Only the lines from the one that contains "Sicilia | casi_da_screening: 2235 -> 2253" to the last line below, both included, should be transcribed. Pictures stay out of the copy.

-- Provided material follows --

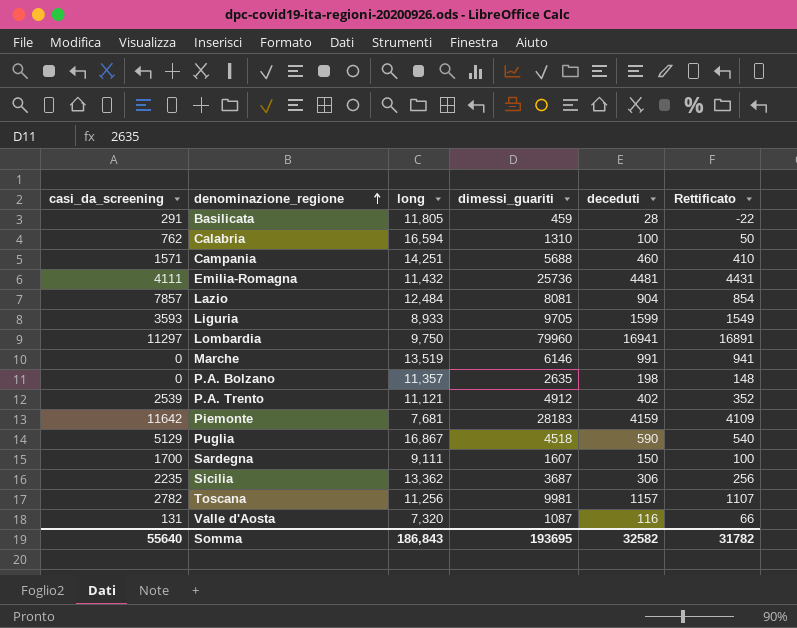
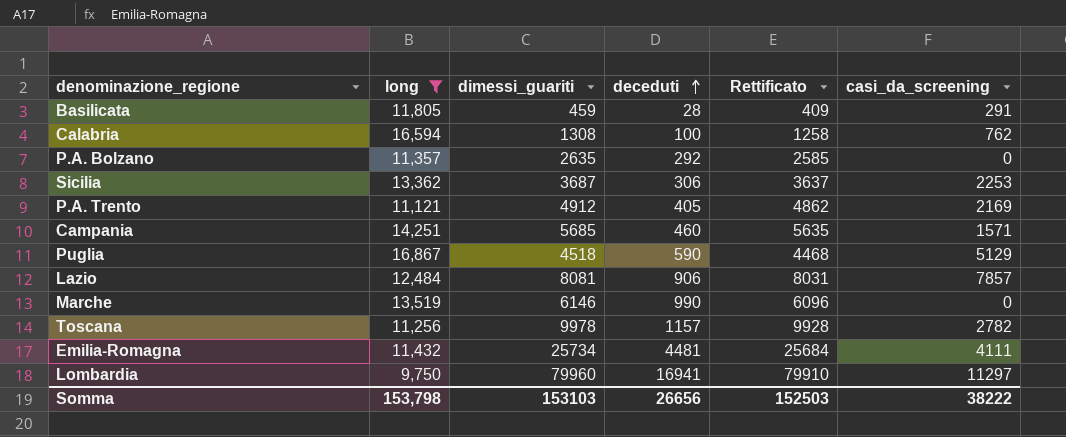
filter: none -> long >= 9,750
row order: denominazione_regione ascending -> deceduti ascending
column Rettificato | formula: [deceduti] - 50 -> [dimessi_guariti] - 50
column casi_da_screening | position: 1 -> 6
Calabria | dimessi_guariti: 1310 -> 1308
P.A. Bolzano | deceduti: 198 -> 292
Sicilia | casi_da_screening: 2235 -> 2253
P.A. Trento | deceduti: 402 -> 405
P.A. Trento | casi_da_screening: 2539 -> 2169
Campania | dimessi_guariti: 5688 -> 5685
Lazio | deceduti: 904 -> 906
Marche | deceduti: 991 -> 990
Toscana | dimessi_guariti: 9981 -> 9978
Emilia-Romagna | dimessi_guariti: 25736 -> 25734
Somma | long: 186,843 -> 153,798
Somma | dimessi_guariti: 193695 -> 153103
Somma | deceduti: 32582 -> 26656
Somma | Rettificato: 31782 -> 152503
Somma | casi_da_screening: 55640 -> 38222

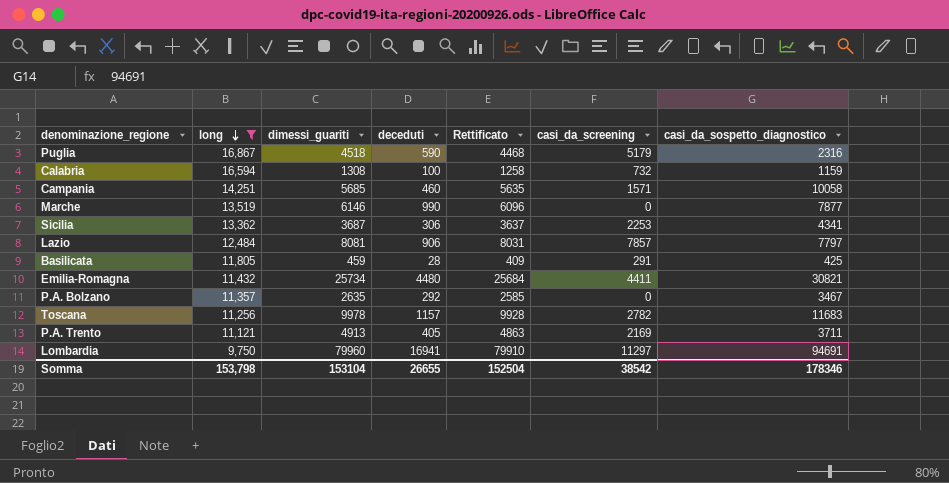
row order: deceduti ascending -> long descending
column casi_da_sospetto_diagnostico | position: none -> 7
Puglia | casi_da_screening: 5129 -> 5179
Calabria | casi_da_screening: 762 -> 732
Emilia-Romagna | deceduti: 4481 -> 4480
Emilia-Romagna | casi_da_screening: 4111 -> 4411
P.A. Trento | dimessi_guariti: 4912 -> 4913
P.A. Trento | Rettificato: 4862 -> 4863
Somma | dimessi_guariti: 153103 -> 153104
Somma | deceduti: 26656 -> 26655
Somma | Rettificato: 152503 -> 152504
Somma | casi_da_screening: 38222 -> 38542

-- Provided material concluded --

● **Answer to the exercise**
Sicilia | casi_da_screening: 2235 -> 2253
P.A. Trento | deceduti: 402 -> 405
P.A. Trento | casi_da_screening: 2539 -> 2169
Campania | dimessi_guariti: 5688 -> 5685
Lazio | deceduti: 904 -> 906
Marche | deceduti: 991 -> 990
Toscana | dimessi_guariti: 9981 -> 9978
Emilia-Romagna | dimessi_guariti: 25736 -> 25734
Somma | long: 186,843 -> 153,798
Somma | dimessi_guariti: 193695 -> 153103
Somma | deceduti: 32582 -> 26656
Somma | Rettificato: 31782 -> 152503
Somma | casi_da_screening: 55640 -> 38222

row order: deceduti ascending -> long descending
column casi_da_sospetto_diagnostico | position: none -> 7
Puglia | casi_da_screening: 5129 -> 5179
Calabria | casi_da_screening: 762 -> 732
Emilia-Romagna | deceduti: 4481 -> 4480
Emilia-Romagna | casi_da_screening: 4111 -> 4411
P.A. Trento | dimessi_guariti: 4912 -> 4913
P.A. Trento | Rettificato: 4862 -> 4863
Somma | dimessi_guariti: 153103 -> 153104
Somma | deceduti: 26656 -> 26655
Somma | Rettificato: 152503 -> 152504
Somma | casi_da_screening: 38222 -> 38542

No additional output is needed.